Presently IMA World Health supports 76 facilities in Butembo, Beni and Goma. In these facilities we provide training to health care workers on how to protect themselves from Ebola infection. We reorganize the clinics to set up screening, triage and isolation units so that suspected cases are separated from the general patient population as soon as possible. We ensure facilities have enough water to properly sanitize the facility and wash hands and equipment. We provide chlorine, soap, bleach, gloves and other basic supplies to reduce the likelihood of spreading Ebola within a health clinic. And we have equipped health care workers with protective equipment — the white or yellow outfits that look like space suits that you have seen in the news. We work with community workers to keep an eye out in their communities for families that may be caring for a sick person. We visit our facilities three times a week to make sure they have the supplies they need and address any problems they might have. And we report everything that happens in the facility to the U.N. Emergency Operations Center for aggregation. This level of engagement with local health facilities takes an enormous amount of effort. However, IMA is committed to this model because it builds the capacity of the existing health system.

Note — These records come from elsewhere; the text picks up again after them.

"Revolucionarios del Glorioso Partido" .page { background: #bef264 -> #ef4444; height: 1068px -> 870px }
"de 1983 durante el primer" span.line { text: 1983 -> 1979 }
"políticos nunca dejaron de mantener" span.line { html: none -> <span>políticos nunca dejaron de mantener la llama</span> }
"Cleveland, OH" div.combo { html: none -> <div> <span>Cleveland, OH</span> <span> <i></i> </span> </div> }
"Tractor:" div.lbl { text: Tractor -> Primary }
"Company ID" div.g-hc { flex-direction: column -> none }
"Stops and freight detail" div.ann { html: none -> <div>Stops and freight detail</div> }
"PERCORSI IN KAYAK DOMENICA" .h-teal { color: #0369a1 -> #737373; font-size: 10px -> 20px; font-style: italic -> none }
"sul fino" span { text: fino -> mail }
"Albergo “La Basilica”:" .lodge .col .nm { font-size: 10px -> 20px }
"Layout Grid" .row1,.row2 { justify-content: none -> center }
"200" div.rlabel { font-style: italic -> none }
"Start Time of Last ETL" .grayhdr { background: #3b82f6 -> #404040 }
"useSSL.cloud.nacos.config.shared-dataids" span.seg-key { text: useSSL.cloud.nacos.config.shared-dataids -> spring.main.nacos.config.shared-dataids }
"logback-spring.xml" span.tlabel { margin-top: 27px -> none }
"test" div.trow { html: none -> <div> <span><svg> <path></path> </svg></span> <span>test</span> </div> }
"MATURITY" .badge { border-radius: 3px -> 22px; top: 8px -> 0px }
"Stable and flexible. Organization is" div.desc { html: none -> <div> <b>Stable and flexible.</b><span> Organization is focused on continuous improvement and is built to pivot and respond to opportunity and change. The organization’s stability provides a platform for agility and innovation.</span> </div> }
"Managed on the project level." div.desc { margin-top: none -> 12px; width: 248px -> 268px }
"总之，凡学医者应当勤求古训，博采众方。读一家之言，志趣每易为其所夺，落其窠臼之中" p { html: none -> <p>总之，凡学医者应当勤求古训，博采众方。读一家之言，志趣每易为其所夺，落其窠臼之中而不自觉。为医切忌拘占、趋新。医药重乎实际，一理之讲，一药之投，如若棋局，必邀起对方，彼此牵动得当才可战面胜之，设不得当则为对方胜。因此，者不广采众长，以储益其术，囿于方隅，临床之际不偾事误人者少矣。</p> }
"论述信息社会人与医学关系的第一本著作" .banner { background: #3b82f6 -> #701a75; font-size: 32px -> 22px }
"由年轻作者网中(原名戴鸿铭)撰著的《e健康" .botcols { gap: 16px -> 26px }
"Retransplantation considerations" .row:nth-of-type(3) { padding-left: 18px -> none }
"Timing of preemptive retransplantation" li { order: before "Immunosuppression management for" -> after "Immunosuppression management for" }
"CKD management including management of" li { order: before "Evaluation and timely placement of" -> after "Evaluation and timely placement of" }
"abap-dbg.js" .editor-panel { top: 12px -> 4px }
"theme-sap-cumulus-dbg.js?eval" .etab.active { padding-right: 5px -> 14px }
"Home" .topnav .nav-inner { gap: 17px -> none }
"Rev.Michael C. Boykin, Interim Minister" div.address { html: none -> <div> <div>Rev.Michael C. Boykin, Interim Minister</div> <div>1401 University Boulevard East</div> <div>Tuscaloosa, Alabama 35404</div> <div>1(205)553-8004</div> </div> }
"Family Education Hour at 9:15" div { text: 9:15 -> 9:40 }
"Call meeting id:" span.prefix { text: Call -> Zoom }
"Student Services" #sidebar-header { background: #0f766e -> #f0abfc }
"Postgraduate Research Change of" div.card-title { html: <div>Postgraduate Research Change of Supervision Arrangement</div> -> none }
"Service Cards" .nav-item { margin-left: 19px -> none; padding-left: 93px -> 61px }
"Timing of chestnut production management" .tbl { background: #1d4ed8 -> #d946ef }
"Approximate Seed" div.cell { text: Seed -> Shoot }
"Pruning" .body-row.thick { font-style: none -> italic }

Ebola will not be in North Kivu forever, but the facilities we are supporting will retain the water facilities we have supported, and the health care workers will retain the skills to protect themselves from deadly infectious diseases long after the Ebola response has ended. At IMA we say that we use development approaches in emergency response settings. Our work in the Ebola zone is exactly what we mean. IMA has three employees working in the Ebola zone, and we work through a local partner to implement our activities. Our staff sit in their offices, working side by side to control this outbreak. We “lead from behind,” supporting local partners and the Ministry of Health to perform their mandate in ways that will bring this outbreak under control. In the end our local partners will be stronger, the Ministry of Health local personnel will be better able to perform their functions overseeing the health system, and IMA will effectively “work itself out of a job.”
That is the vision we have for a post-Ebola DRC. Until that time, we are with the people of Eastern DRC. We will walk this journey with you. We will support you during your time of crisis. And we will rejoice with you when you emerge from these dark days, stronger and more resilient than ever.